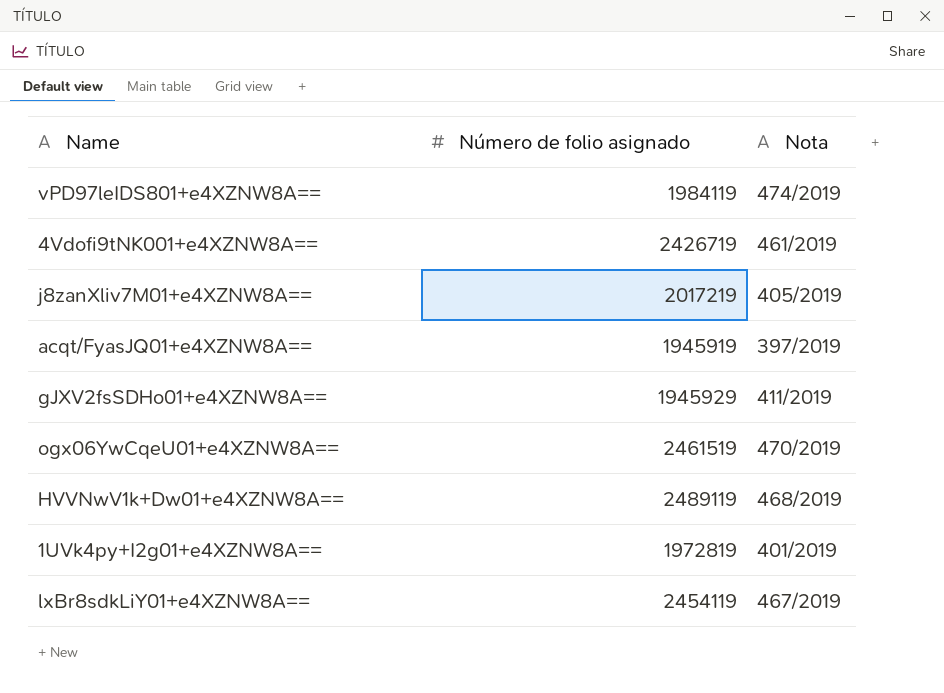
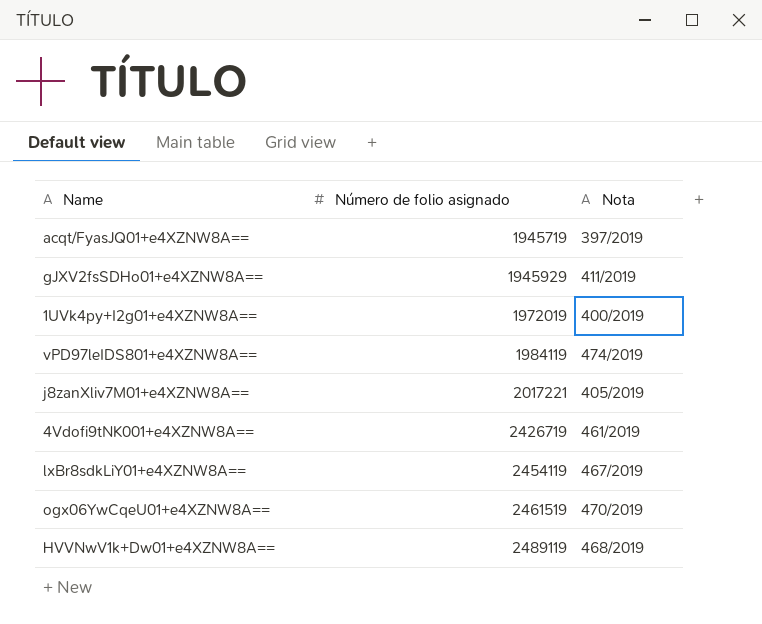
row order: none -> Número de folio asignado ascending
acqt/FyasJQ01+e4XZNW8A== | Número de folio asignado: 1945919 -> 1945719
1UVk4py+I2g01+e4XZNW8A== | Número de folio asignado: 1972819 -> 1972019
1UVk4py+I2g01+e4XZNW8A== | Nota: 401/2019 -> 400/2019
j8zanXliv7M01+e4XZNW8A== | Número de folio asignado: 2017219 -> 2017221

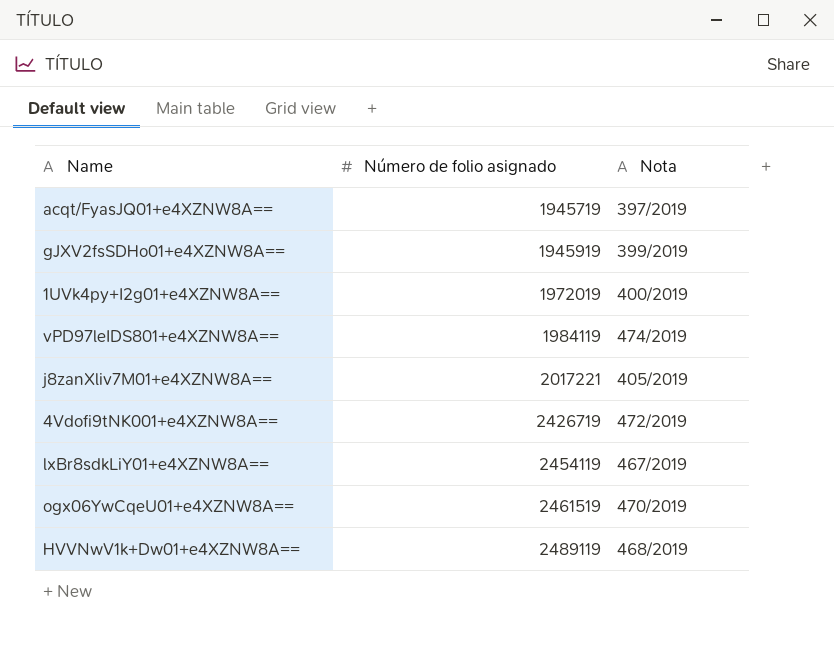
gJXV2fsSDHo01+e4XZNW8A== | Número de folio asignado: 1945929 -> 1945919
gJXV2fsSDHo01+e4XZNW8A== | Nota: 411/2019 -> 399/2019
4Vdofi9tNK001+e4XZNW8A== | Nota: 461/2019 -> 472/2019

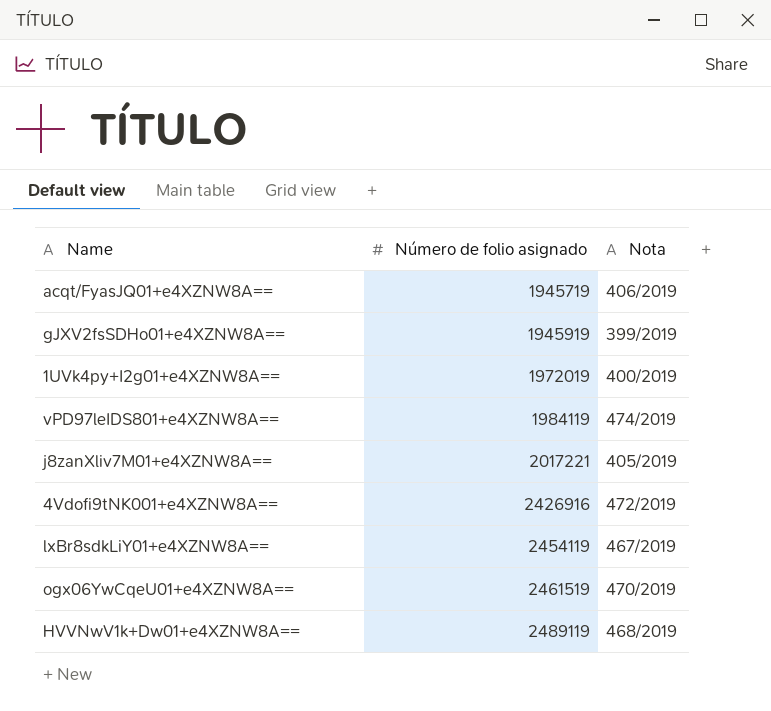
acqt/FyasJQ01+e4XZNW8A== | Nota: 397/2019 -> 406/2019
4Vdofi9tNK001+e4XZNW8A== | Número de folio asignado: 2426719 -> 2426916

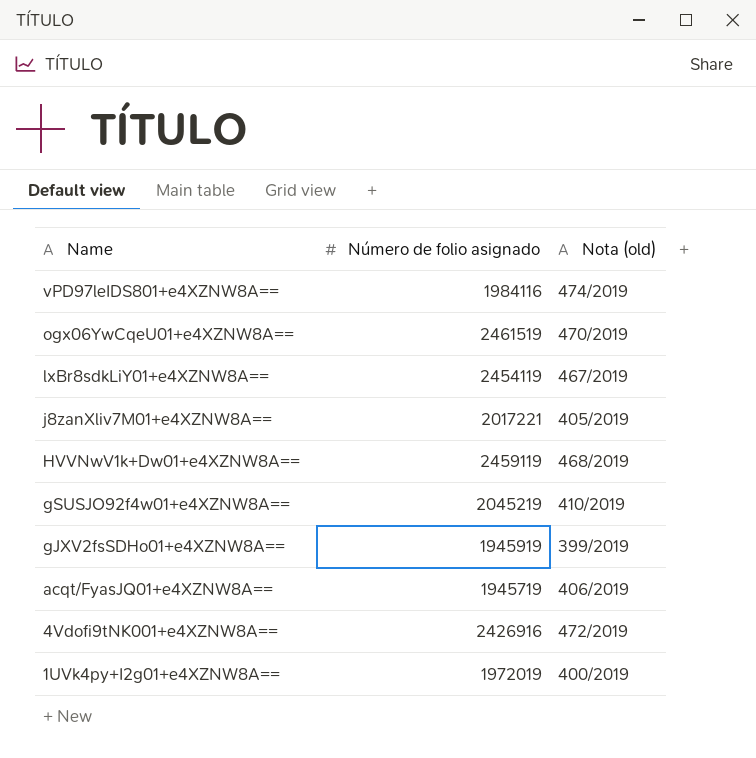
row order: Número de folio asignado ascending -> Name descending
column name: Nota -> Nota (old)
vPD97leIDS801+e4XZNW8A== | Número de folio asignado: 1984119 -> 1984116
HVVNwV1k+Dw01+e4XZNW8A== | Número de folio asignado: 2489119 -> 2459119
row gSUSJO92f4w01+e4XZNW8A==: none -> 2045219 | 410/2019

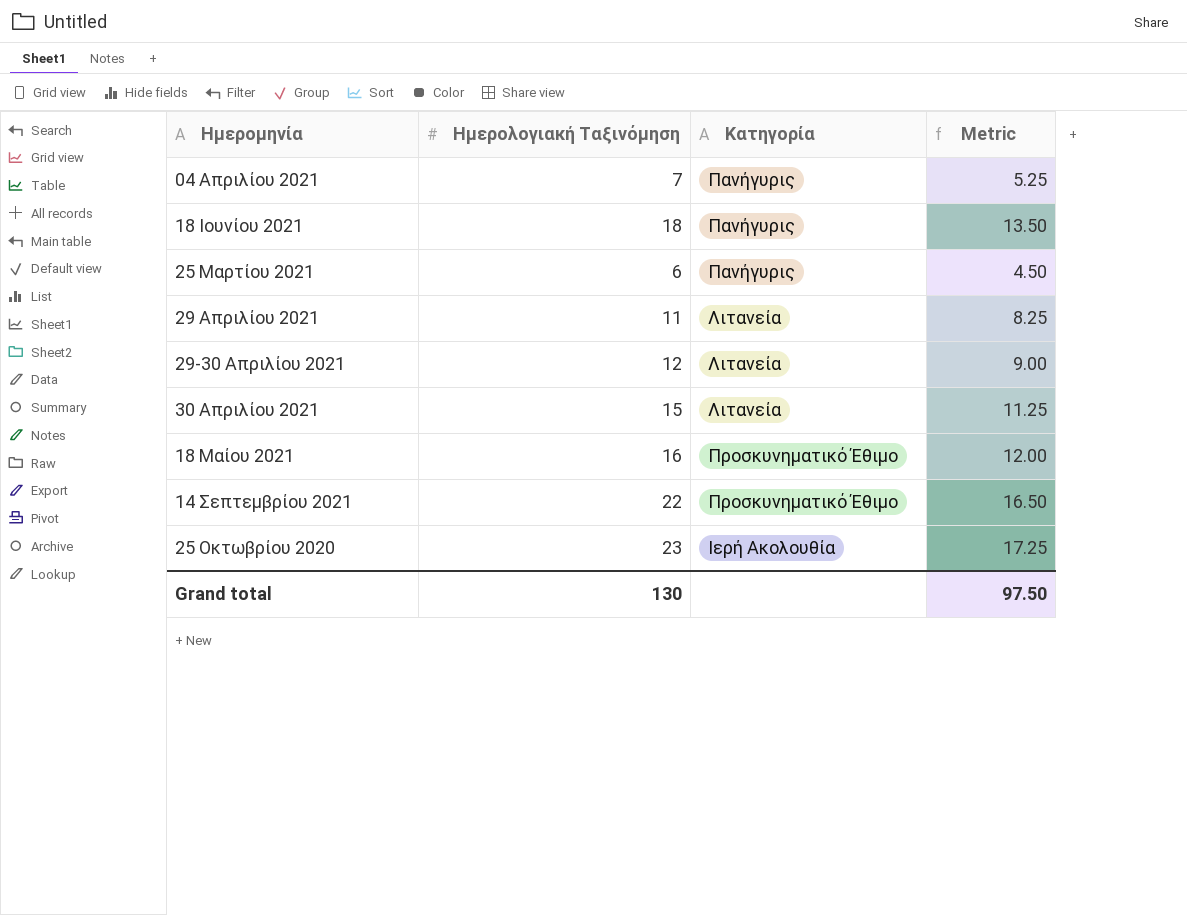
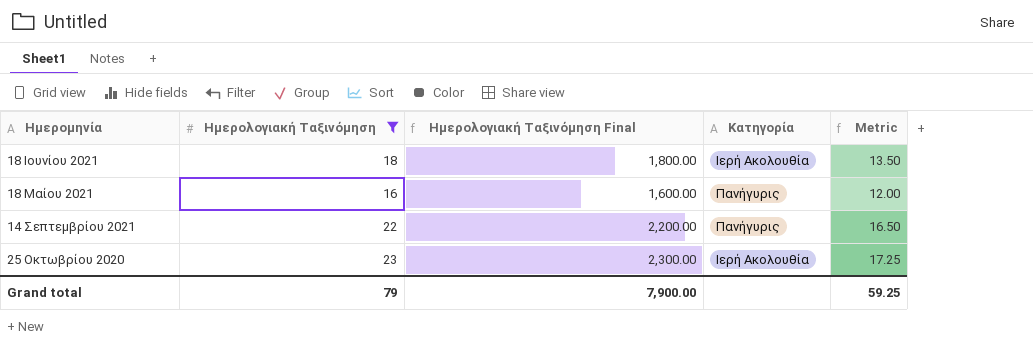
filter: none -> Ημερολογιακή Ταξινόμηση >= 16
column Ημερολογιακή Ταξινόμηση Final | formula: none -> [Ημερολογιακή Ταξινόμηση] * 100
18 Ιουνίου 2021 | Κατηγορία: Πανήγυρις -> Ιερή Ακολουθία
18 Μαίου 2021 | Κατηγορία: Προσκυνηματικό Έθιμο -> Πανήγυρις
14 Σεπτεμβρίου 2021 | Κατηγορία: Προσκυνηματικό Έθιμο -> Πανήγυρις
Grand total | Ημερολογιακή Ταξινόμηση: 130 -> 79
Grand total | Metric: 97.50 -> 59.25

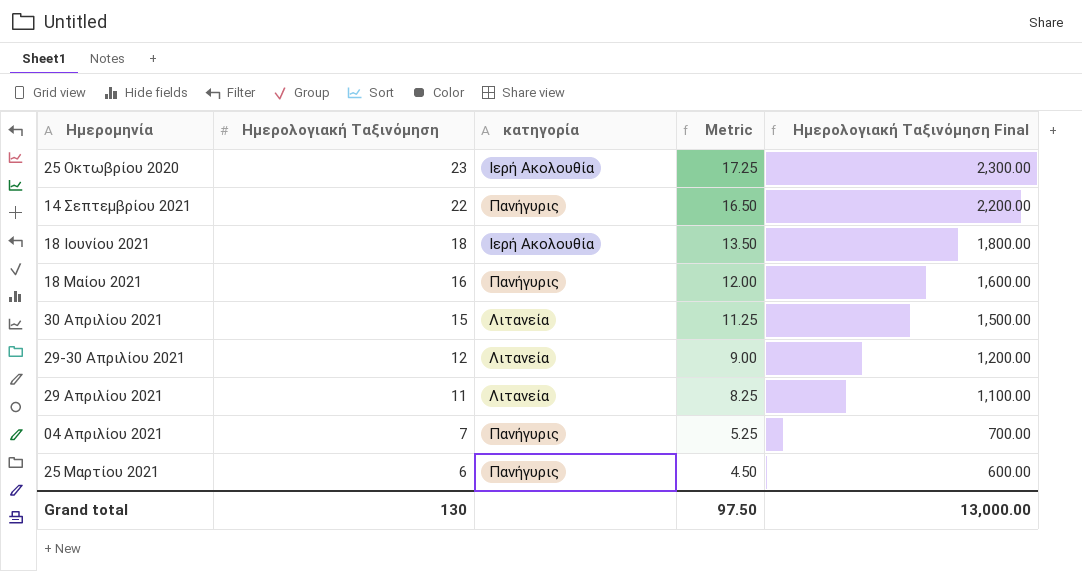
filter: Ημερολογιακή Ταξινόμηση >= 16 -> none
row order: none -> Ημερολογιακή Ταξινόμηση descending
column name: Κατηγορία -> κατηγορία
column Ημερολογιακή Ταξινόμηση Final | position: 3 -> 5
Grand total | Ημερολογιακή Ταξινόμηση: 79 -> 130
Grand total | Metric: 59.25 -> 97.50
Grand total | Ημερολογιακή Ταξινόμηση Final: 7,900.00 -> 13,000.00

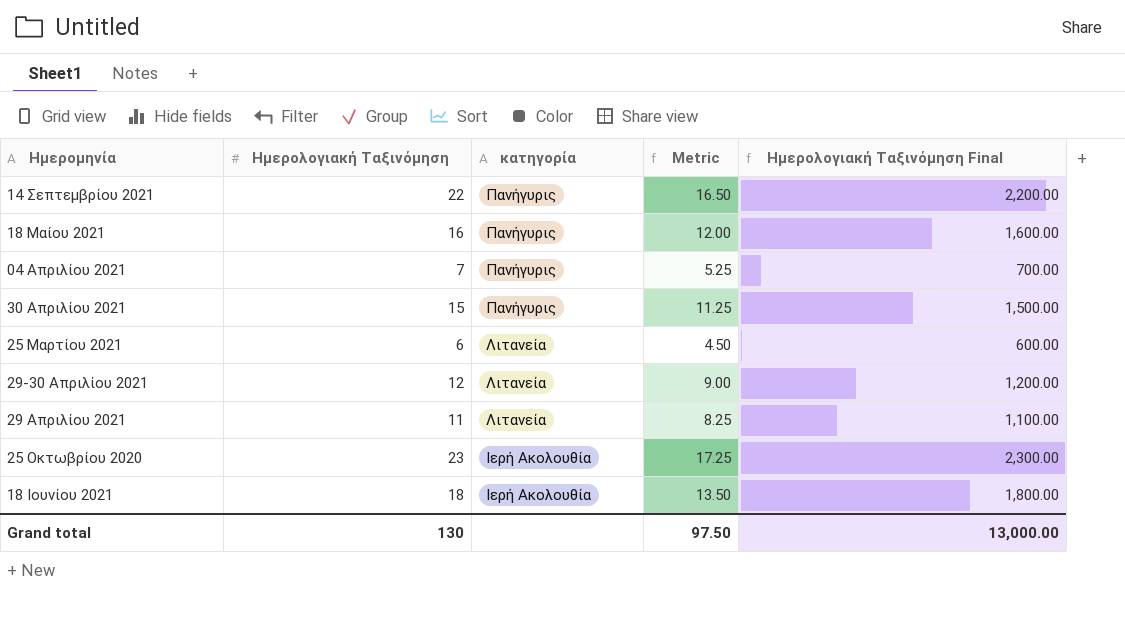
row order: Ημερολογιακή Ταξινόμηση descending -> κατηγορία descending
30 Απριλίου 2021 | κατηγορία: Λιτανεία -> Πανήγυρις
25 Μαρτίου 2021 | κατηγορία: Πανήγυρις -> Λιτανεία

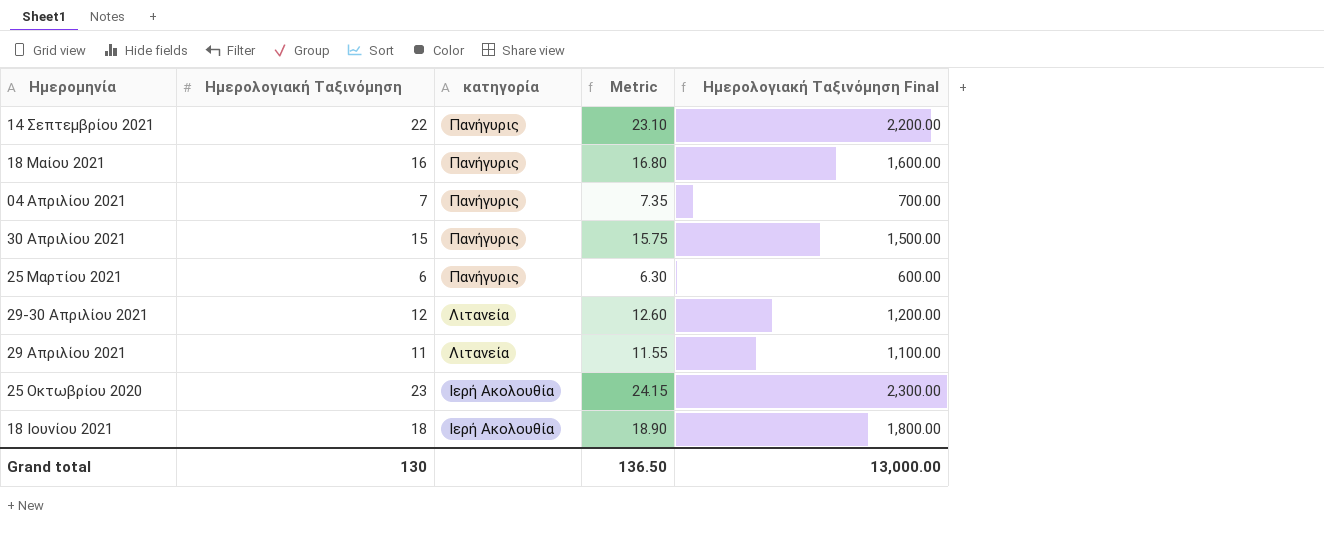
column Metric | formula: [Ημερολογιακή Ταξινόμηση] * 0.75 -> [Ημερολογιακή Ταξινόμηση] * 1.05
25 Μαρτίου 2021 | κατηγορία: Λιτανεία -> Πανήγυρις
Grand total | Metric: 97.50 -> 136.50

..........

Required work: Take the lines from the start of the listing above through the line with "Grand total | Metric: 59.25 -> 97.50", both ends included, and copy them exactly, leaving the pictures behind.

Written response:
row order: none -> Número de folio asignado ascending
acqt/FyasJQ01+e4XZNW8A== | Número de folio asignado: 1945919 -> 1945719
1UVk4py+I2g01+e4XZNW8A== | Número de folio asignado: 1972819 -> 1972019
1UVk4py+I2g01+e4XZNW8A== | Nota: 401/2019 -> 400/2019
j8zanXliv7M01+e4XZNW8A== | Número de folio asignado: 2017219 -> 2017221

gJXV2fsSDHo01+e4XZNW8A== | Número de folio asignado: 1945929 -> 1945919
gJXV2fsSDHo01+e4XZNW8A== | Nota: 411/2019 -> 399/2019
4Vdofi9tNK001+e4XZNW8A== | Nota: 461/2019 -> 472/2019

acqt/FyasJQ01+e4XZNW8A== | Nota: 397/2019 -> 406/2019
4Vdofi9tNK001+e4XZNW8A== | Número de folio asignado: 2426719 -> 2426916

row order: Número de folio asignado ascending -> Name descending
column name: Nota -> Nota (old)
vPD97leIDS801+e4XZNW8A== | Número de folio asignado: 1984119 -> 1984116
HVVNwV1k+Dw01+e4XZNW8A== | Número de folio asignado: 2489119 -> 2459119
row gSUSJO92f4w01+e4XZNW8A==: none -> 2045219 | 410/2019

filter: none -> Ημερολογιακή Ταξινόμηση >= 16
column Ημερολογιακή Ταξινόμηση Final | formula: none -> [Ημερολογιακή Ταξινόμηση] * 100
18 Ιουνίου 2021 | Κατηγορία: Πανήγυρις -> Ιερή Ακολουθία
18 Μαίου 2021 | Κατηγορία: Προσκυνηματικό Έθιμο -> Πανήγυρις
14 Σεπτεμβρίου 2021 | Κατηγορία: Προσκυνηματικό Έθιμο -> Πανήγυρις
Grand total | Ημερολογιακή Ταξινόμηση: 130 -> 79
Grand total | Metric: 97.50 -> 59.25

filter: Ημερολογιακή Ταξινόμηση >= 16 -> none
row order: none -> Ημερολογιακή Ταξινόμηση descending
column name: Κατηγορία -> κατηγορία
column Ημερολογιακή Ταξινόμηση Final | position: 3 -> 5
Grand total | Ημερολογιακή Ταξινόμηση: 79 -> 130
Grand total | Metric: 59.25 -> 97.50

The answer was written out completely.